I'm trying to create an associative by reading from a table.

I can create the variable to make the array but for some reason it is not working, here is an example


$cat ='"8"=>"Antipasti", "17"=>"Capperi Medi", "1"=>"Carciofi", "2"=>"Cipolle", "3"=>"Funghi", "18"=>"Lupini", "4"=>"Melanzane", "16"=>"Olive Nere", "15"=>"Olive Verdi", "13"=>"Pate", "5"=>"Peperoni", "14"=>"Pesto", "6"=>"Pomodori", "12"=>"Sughi Biologici", "10"=>"Sughi Economici", "11"=>"Sughi Extra", "9"=>"Verdure", "7"=>"Zucchine"';

$cat1 = array($cat);

$cat2=array("8"=>"Antipasti", "17"=>"Capperi Medi", "1"=>"Carciofi", "2"=>"Cipolle", "3"=>"Funghi", "18"=>"Lupini", "4"=>"Melanzane", "16"=>"Olive Nere", "15"=>"Olive Verdi", "13"=>"Pate", "5"=>"Peperoni", "14"=>"Pesto", "6"=>"Pomodori", "12"=>"Sughi Biologici", "10"=>"Sughi Economici", "11"=>"Sughi Extra", "9"=>"Verdure", "7"=>"Zucchine",);

echo $cat1["2"];
echo $cat2["2"];

I have created variable $cat here with the contents hardcoded, normally this is created from the table.

However even in this example $cat1 returns nothing, $cat2 returns 'Cipolle' as I would expect.

Can somebody explain why it doesn't work as '$cat1 = array($cat);' and tell me how I should do it.

Thanks

That's because you don't make an array like this:


$cat = array("'dog'=>'pet','tiger'=>'animal'");

When you use an array function on a string, it thinks that it's going to be a string inside an array, and puts quotes.

Can you tell me then how I can build the array so that I can end up with the same result as in $cat2 above.

This is my code that loops through and builds the string :-

$num=mysql_num_rows($result);
$x=0;
while ($x < $num) {

$catid= mysql_result($result,$x,"cat_id");
$catgory= mysql_result($result,$x,"category");
$cat=$cat.'"'.$catid.'"=>"'.$catgory.'", ';
$x++;

I had originally tried building $cat like this
$cat= array($cat.'"'.$catid.'"=>"'.$catgory.'", ');, but that again didn't work.

It should be possible to build this array but I've got a block on it.

If you just want to make an array with all the results, use the [] symbols. They'll add to the array. Try maybe this:


$num=mysql_num_rows($result);
$x=0;
$arr = array();
while ($x < $num) {

$catid= mysql_result($result,$x,"cat_id");
$catgory= mysql_result($result,$x,"category");
//$cat=$cat.'"'.$catid.'"=>"'.$catgory.'", ';
$arr[$catid] = $category;
$x++;


Or something like that, do you get what I mean though?

Thanks for the info, I said I had a block.

Now for the interesting part.

I found some very complicated code that uses the array continents to populate a drop down list.

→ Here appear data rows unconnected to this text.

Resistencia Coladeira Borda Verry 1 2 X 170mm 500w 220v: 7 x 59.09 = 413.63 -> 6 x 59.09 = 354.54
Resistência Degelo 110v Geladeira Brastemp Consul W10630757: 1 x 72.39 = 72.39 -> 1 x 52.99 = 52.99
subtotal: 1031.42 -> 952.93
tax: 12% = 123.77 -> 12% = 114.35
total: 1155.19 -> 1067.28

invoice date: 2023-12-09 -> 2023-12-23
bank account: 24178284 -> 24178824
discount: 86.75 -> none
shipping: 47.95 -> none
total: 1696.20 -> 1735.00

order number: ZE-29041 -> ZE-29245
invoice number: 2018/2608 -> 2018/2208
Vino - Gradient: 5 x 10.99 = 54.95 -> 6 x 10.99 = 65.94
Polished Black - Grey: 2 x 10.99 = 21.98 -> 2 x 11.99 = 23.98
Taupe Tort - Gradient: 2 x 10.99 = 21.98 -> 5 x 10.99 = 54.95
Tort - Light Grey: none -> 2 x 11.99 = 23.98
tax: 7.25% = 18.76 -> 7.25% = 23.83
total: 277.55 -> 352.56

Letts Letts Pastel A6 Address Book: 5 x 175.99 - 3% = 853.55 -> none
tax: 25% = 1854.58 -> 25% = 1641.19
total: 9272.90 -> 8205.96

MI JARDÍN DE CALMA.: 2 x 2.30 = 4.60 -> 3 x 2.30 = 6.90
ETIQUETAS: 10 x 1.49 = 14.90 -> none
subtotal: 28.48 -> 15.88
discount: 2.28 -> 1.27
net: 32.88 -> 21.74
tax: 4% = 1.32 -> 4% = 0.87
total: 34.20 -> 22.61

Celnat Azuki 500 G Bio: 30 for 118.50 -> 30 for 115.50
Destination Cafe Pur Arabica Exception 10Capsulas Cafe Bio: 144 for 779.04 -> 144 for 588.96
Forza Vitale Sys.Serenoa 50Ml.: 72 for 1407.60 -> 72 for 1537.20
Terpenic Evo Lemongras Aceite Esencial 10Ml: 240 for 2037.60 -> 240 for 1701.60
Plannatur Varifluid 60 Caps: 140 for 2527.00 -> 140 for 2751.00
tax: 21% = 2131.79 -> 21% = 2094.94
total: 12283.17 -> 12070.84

When I build the array like this the script works and creates the drop down.


$continents=array(
""=>"Select continent",
"na"=>"North America",
"eu"=>"Europe",
"sa"=>"South America",
"as"=>"Asia",
"oc"=>"Oceania",
"tt"=>"Test"
);

echo $continents[eu];

The echo returns Europe.

I created a table in MYSQL with 2 fields, code and name, and populated with the same data as above.

I then use this code to build the array:


$continents=array();
$result=mysql_db_query($database,"select * from continents order by `continent`");
$num=mysql_num_rows($result);
$x=0;
while ($x < $num) {

$catid= trim(mysql_result($result,$x,"code"));
$catgory= trim(mysql_result($result,$x,"continent"));
$continents[$catid] = $catgory;
$x++;
}
echo $continents[eu];

The echo also returns Europe.

The problem is that the script does not create the drop down list.

Can anyone tell me why these 2 arrays would be treated differently.

The script passes the array to a function that for some reason does not think that the version created from the table is populated.

Sorted

Did a print_r of both arrays.

The array created from the table needed to have an entry with a null reference.

When I declare the array I now set it like this, $continents=array(""=>"Select continent");, and everything works fine.

Sorted

Did a print_r of both arrays.

The array created from the table needed to have an entry with a null reference.

When I declare the array I now set it like this, $continents=array(""=>"Select continent");, and everything works fine.

Rather then assigning the NULL reference, I would suggest in your processing, that you check for proper values and throw an error for any other value given.